SFI.trajectory.collection module

Trajectory collection: index-driven streaming over datasets.

This module defines TrajectoryCollection, a thin coordinator that: - stores multiple TrajectoryDataset objects, - computes per-dataset weights, - yields (producer, t_idx_chunk) pairs for vmapped integration.

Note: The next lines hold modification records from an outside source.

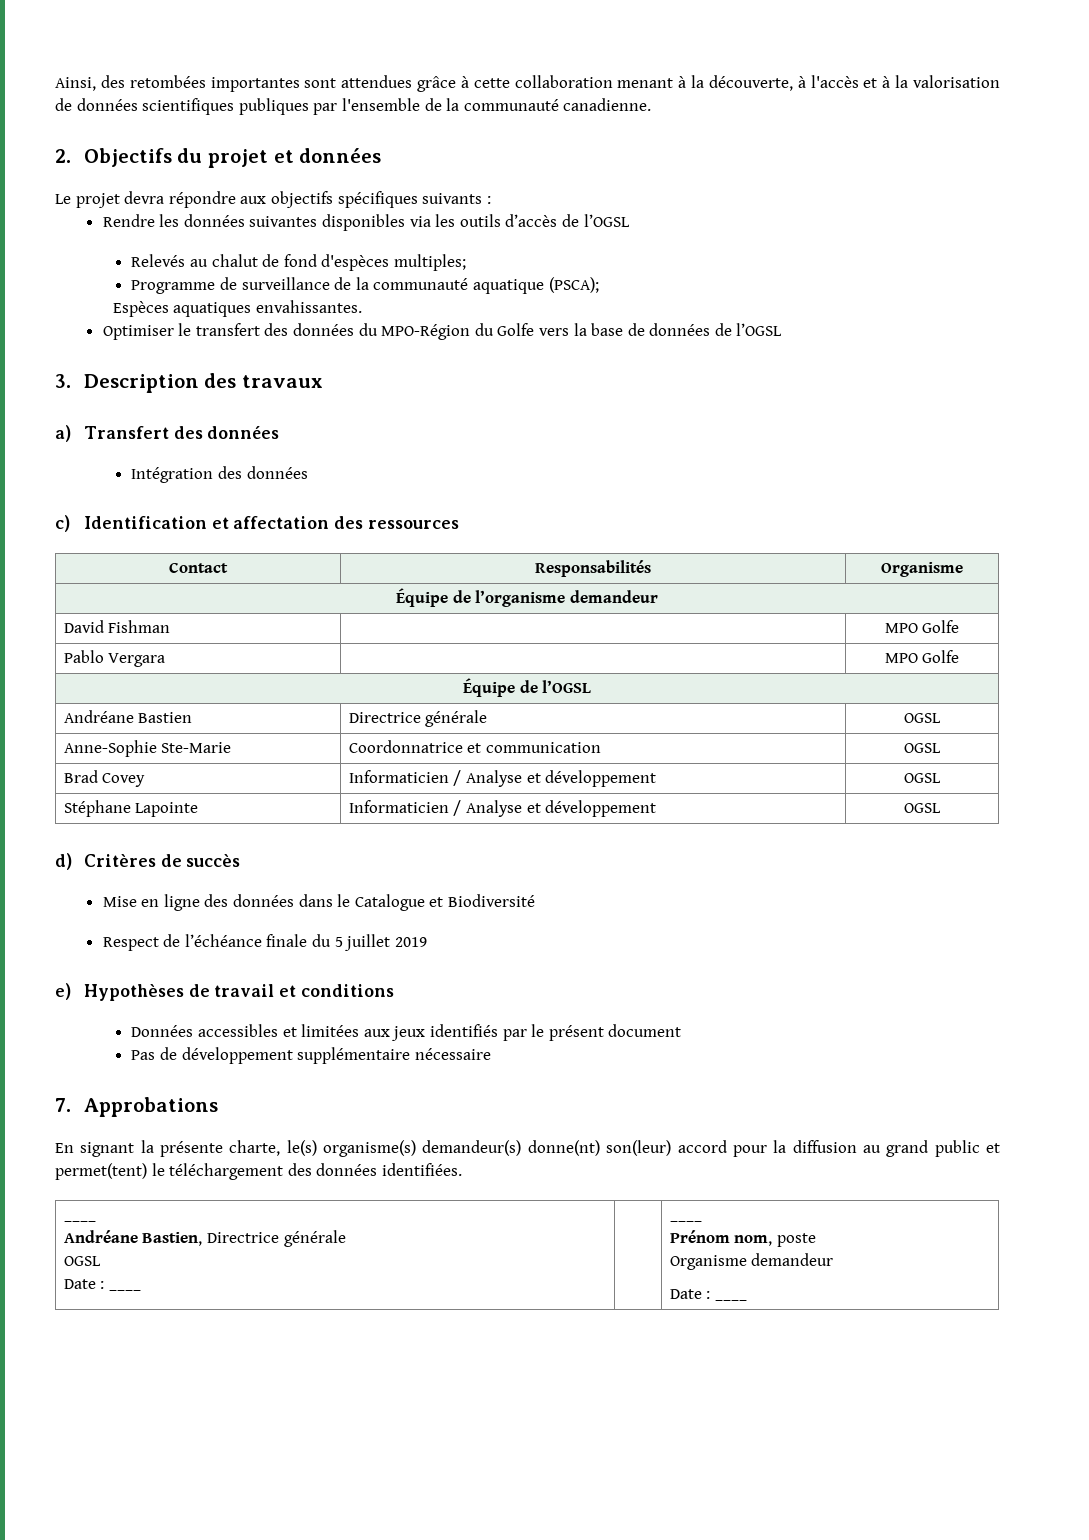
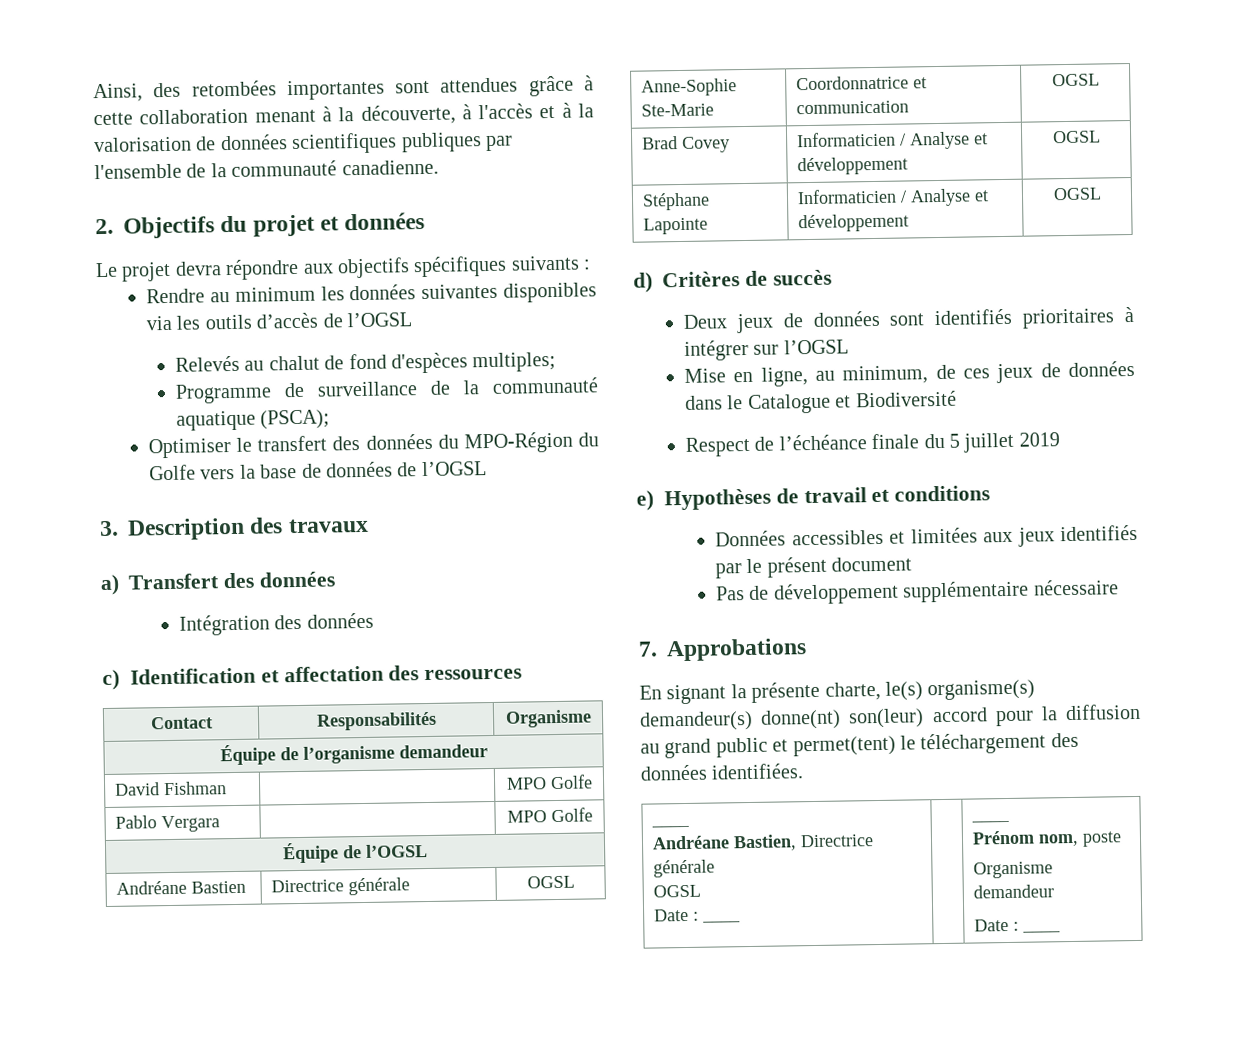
- Rendre les données suivantes disponibles via les outils d’accès de l’OGSL
+ Rendre au minimum les données suivantes disponibles via les outils d’accès de l’OGSL
- Espèces aquatiques envahissantes.
- Mise en ligne des données dans le Catalogue et Biodiversité
+ Deux jeux de données sont identifiés prioritaires à intégrer sur l’OGSL
+ Mise en ligne, au minimum, de ces jeux de données dans le Catalogue et Biodiversité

No chunk heuristics live here. The dataset owns valid windows and single-t row production. The integrator vmaps over integer indices and reduces.

Typical loop

>>> coll = TrajectoryCollection.from_dataset(ds).with_weights("pool")
>>> for payload in coll.iter_slices(require=req, bytes_hint=bh, chunk_target_bytes=64<<20):
...     producer = payload["producer"]                  # Callable[[t], row]
...     t_idx     = payload["t_idx"]                    # (K_chunk,)
...     w_ds      = payload["weight"]                   # dataset scalar weight
...     # integrator: vmap(lambda t: program(**producer(t)))(t_idx)

Weights

Per-dataset weights are unnormalised multipliers applied to every estimator (force, diffusion, parametric). Within-dataset weighting is intrinsic to each estimator: the force is per-dt, the diffusion per-point.

  • “pool” (default): multiplier 1 for every dataset — pool all increments on equal footing (each dataset then contributes by its effective time for the force, by its point count for the diffusion).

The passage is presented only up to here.